Gov. Mike Easley had the power to appoint the new laureate, but rather than make an uninformed selection, he consulted with the N.C. Arts Council, the N.C. Poetry Society, the N.C. Writers’ Network, and a committee of writers who made a final recommendation. Those who had a stake in the appointment were ready to make themselves heard if the announcement didn’t please them.
Easley’s appointment of Kathryn Stripling Byer, the award-winning poet who teaches at Western Carolina University, didn’t bring an acerbic twitter from the poetry community. Every scribbler in the state knew there was no better choice.
But if there were any doubts, Byer’s new collection, “Coming to Rest” (Louisiana State University Press. 72 pages. $16.95) surely dispels them. The collection of 36 poems demonstrates grace and complexity, and transcends the excellent work in her previous volumes, “Wake,” “Catching Light,” “Black Shawl,” “Wildwood Flower,” and “The Girl in the Midst of the Harvest.”
An intensely private poet who sprinkled her earlier poems, much of it strongly lyric, with personal allusions, Byer’s new poems, even when couched in traditional and obscure forms, are for the most part narrative. And Byer has only sharpened her gift for integrating folk and popular culture in a crazy quilt of images and language patterns.
In brief, there’s not a clunker in “Coming to Rest.” Byer has expanded the inclusiveness of her subject matter, and her desire to broaden the parlance of poetry results in poems that are honest, playful, and completely satisfying.
Her poem, “The Exotics,” is dedicated to her graduate school professor and mentor Robert Watson. Demonstrating the skills of a truly mature poet, Byer conveys the complexity of her experience in the UNC-Greensboro MFA program in the late ’60s, a subject I had long believed impossible to capture with any degree of clarity or comic anguish.
“…We passed our new poems
round the table and waited to read aloud,
palms sweaty, tongues dry from suddenly doubting
that anything inside the dark of our voices could sing
worth Bob’s listening….”
The tension in those long-ago workshops is rendered with sweet sentiment that’s never cloying. Remembering, 40 years later, her classmates’ poems, their promise and pretension, Byers writes:
“…And Rick’s ‘Soledades: O Luminous
Afternoon,’ when with the fanfare of hyacinths, Pat levitated
her dead grandpa’s flimsy fedora! The odor of hyacinths
that April I’m not ashamed to say followed me
everywhere, promising more poems than I believed
possible….”
Even my old friend Joel Jackson, author of “News, Weather and Sports,” comes alive when he extinguishes a fire started in a metaphoric trashcan full of “rough drafts poems.”

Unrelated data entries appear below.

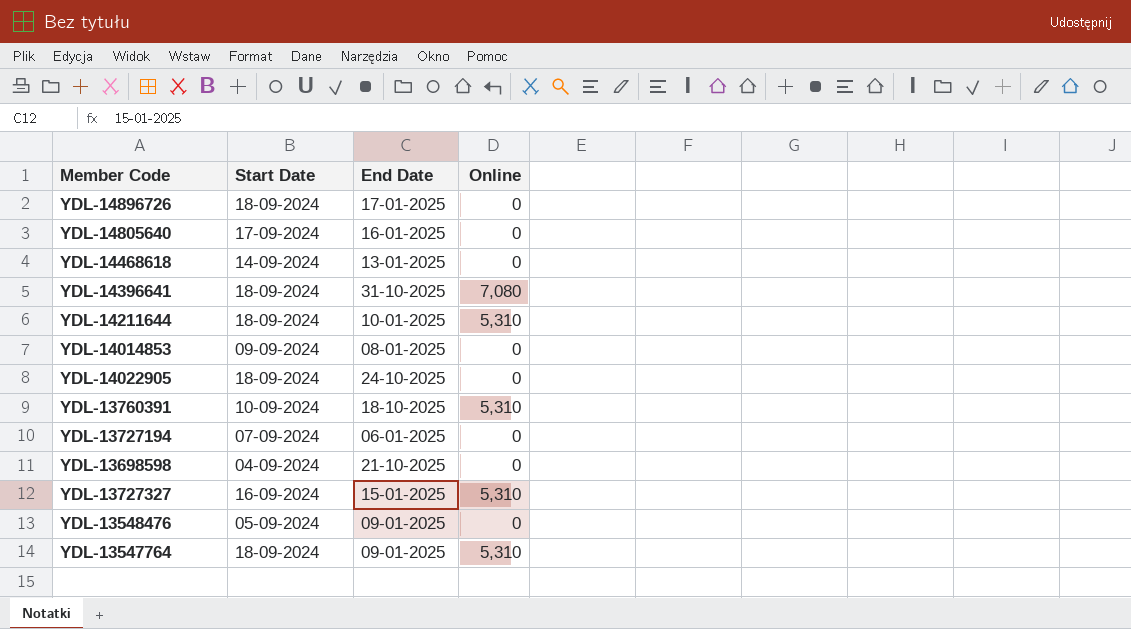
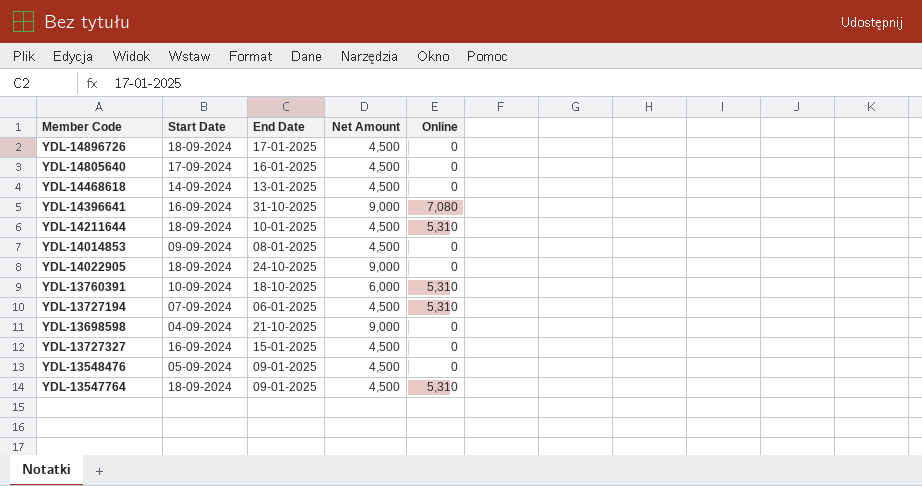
column Net Amount | position: none -> 4
YDL-14396641 | Start Date: 18-09-2024 -> 16-09-2024
YDL-13727194 | Online: 0 -> 5,310
YDL-13727327 | Online: 5,310 -> 0

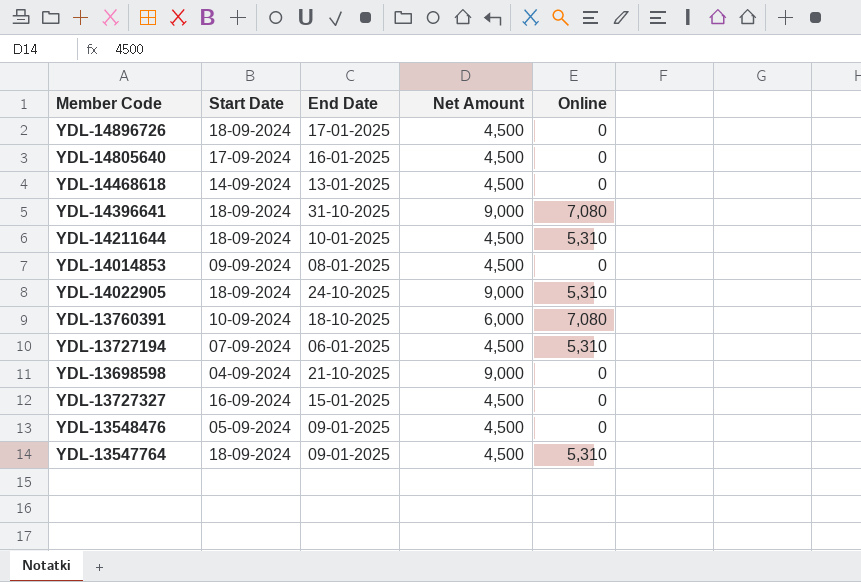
YDL-14396641 | Start Date: 16-09-2024 -> 18-09-2024
YDL-14022905 | Online: 0 -> 5,310
YDL-13760391 | Online: 5,310 -> 7,080

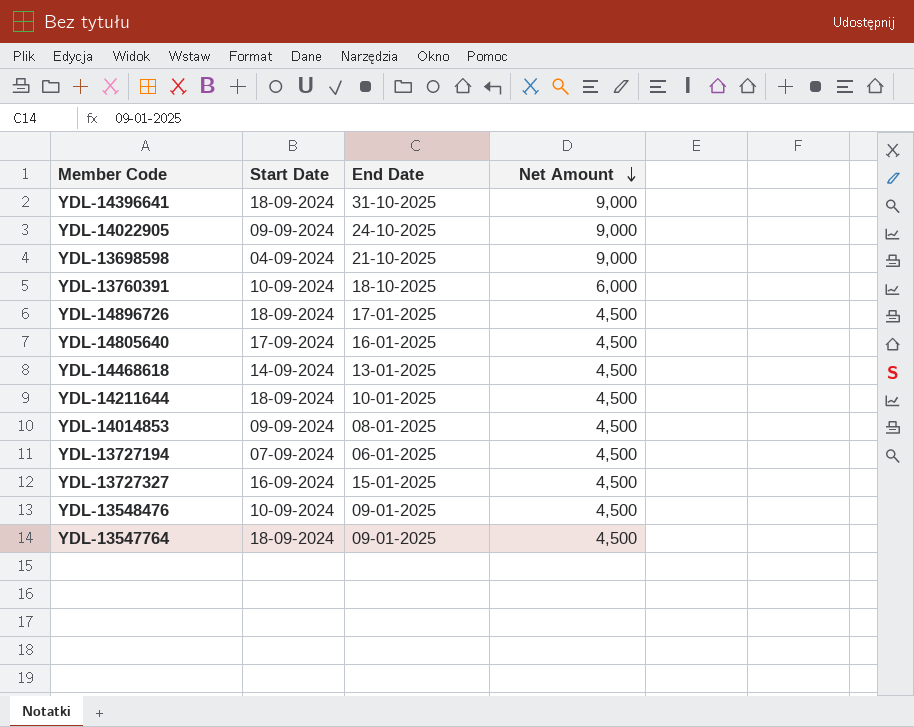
row order: none -> Net Amount descending
column Online | position: 5 -> none
YDL-14022905 | Start Date: 18-09-2024 -> 09-09-2024
YDL-13548476 | Start Date: 05-09-2024 -> 10-09-2024

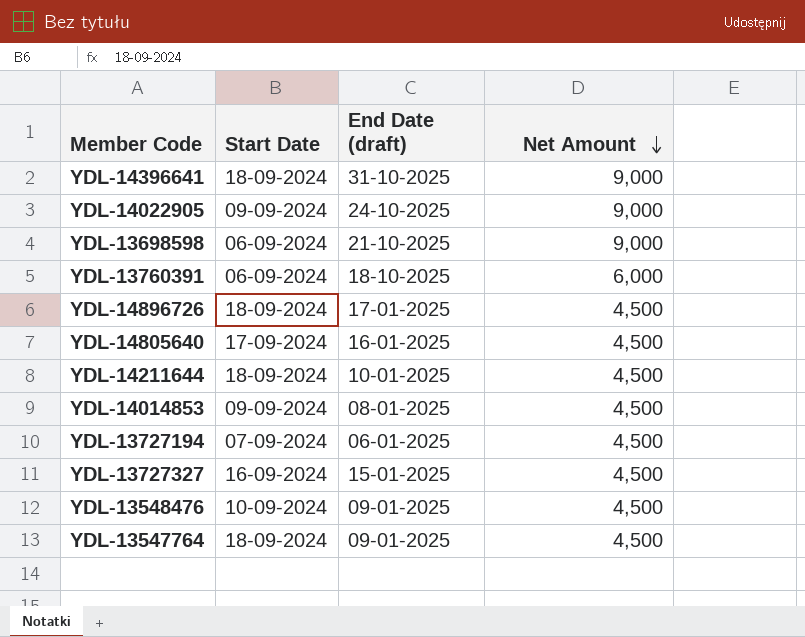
column name: End Date -> End Date (draft)
row YDL-14468618: 14-09-2024 | 13-01-2025 | 4,500 -> none
YDL-13698598 | Start Date: 04-09-2024 -> 06-09-2024
YDL-13760391 | Start Date: 10-09-2024 -> 06-09-2024

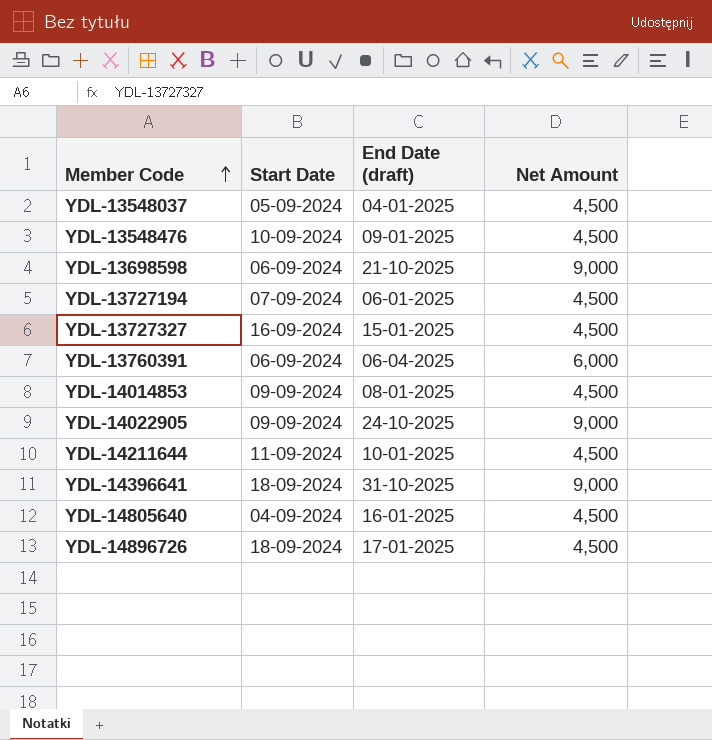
row order: Net Amount descending -> Member Code ascending
row YDL-13547764: 18-09-2024 | 09-01-2025 | 4,500 -> none
row YDL-13548037: none -> 05-09-2024 | 04-01-2025 | 4,500
YDL-13760391 | End Date (draft): 18-10-2025 -> 06-04-2025
YDL-14211644 | Start Date: 18-09-2024 -> 11-09-2024
YDL-14805640 | Start Date: 17-09-2024 -> 04-09-2024

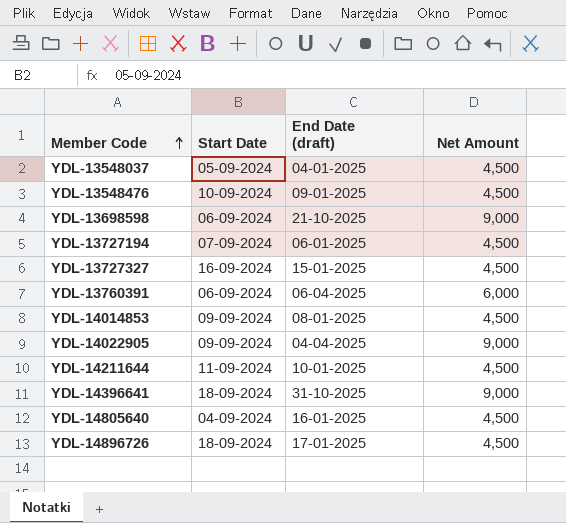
YDL-14022905 | End Date (draft): 24-10-2025 -> 04-04-2025

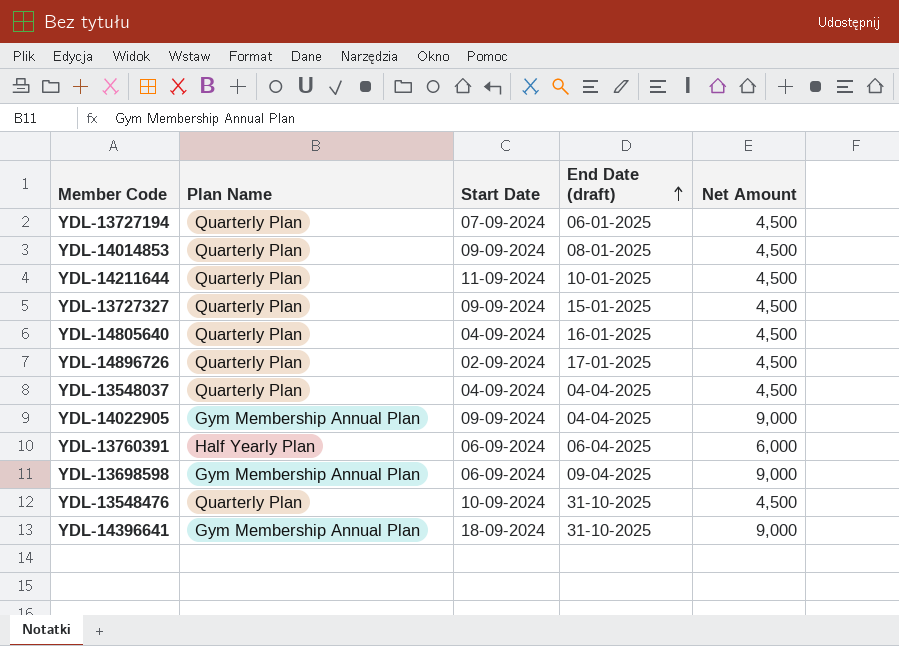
row order: Member Code ascending -> End Date (draft) ascending
column Plan Name | position: none -> 2
YDL-13727327 | Start Date: 16-09-2024 -> 09-09-2024
YDL-14896726 | Start Date: 18-09-2024 -> 02-09-2024
YDL-13548037 | Start Date: 05-09-2024 -> 04-09-2024
YDL-13548037 | End Date (draft): 04-01-2025 -> 04-04-2025
YDL-13698598 | End Date (draft): 21-10-2025 -> 09-04-2025
YDL-13548476 | End Date (draft): 09-01-2025 -> 31-10-2025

“So Joel extinguished the first nip
of flame with his breath and swore he would write
poems that burned clean through the page,
as if nobody knew he was falling in love with the air
itself teasing him into her circles
within circles till he was so dizzy
he could see stars in the smallest reflection
of night in his black Chevy’s rear mirror.
That April, King was gunned down
and the city shut tight in its curfews at sunset,
we walked every afternoon roundabout Spring Garden,
looking for poems we could bring back to Bob,…”
Byer does what every poet wishes to do: she reassembles the past into a manageable present — and she does so with a sweet, unsentimental directness.
“Coming to Rest” is Byer’s best book, and her continuing growth of a poet will no doubt earn for her the greater recognition she deserves.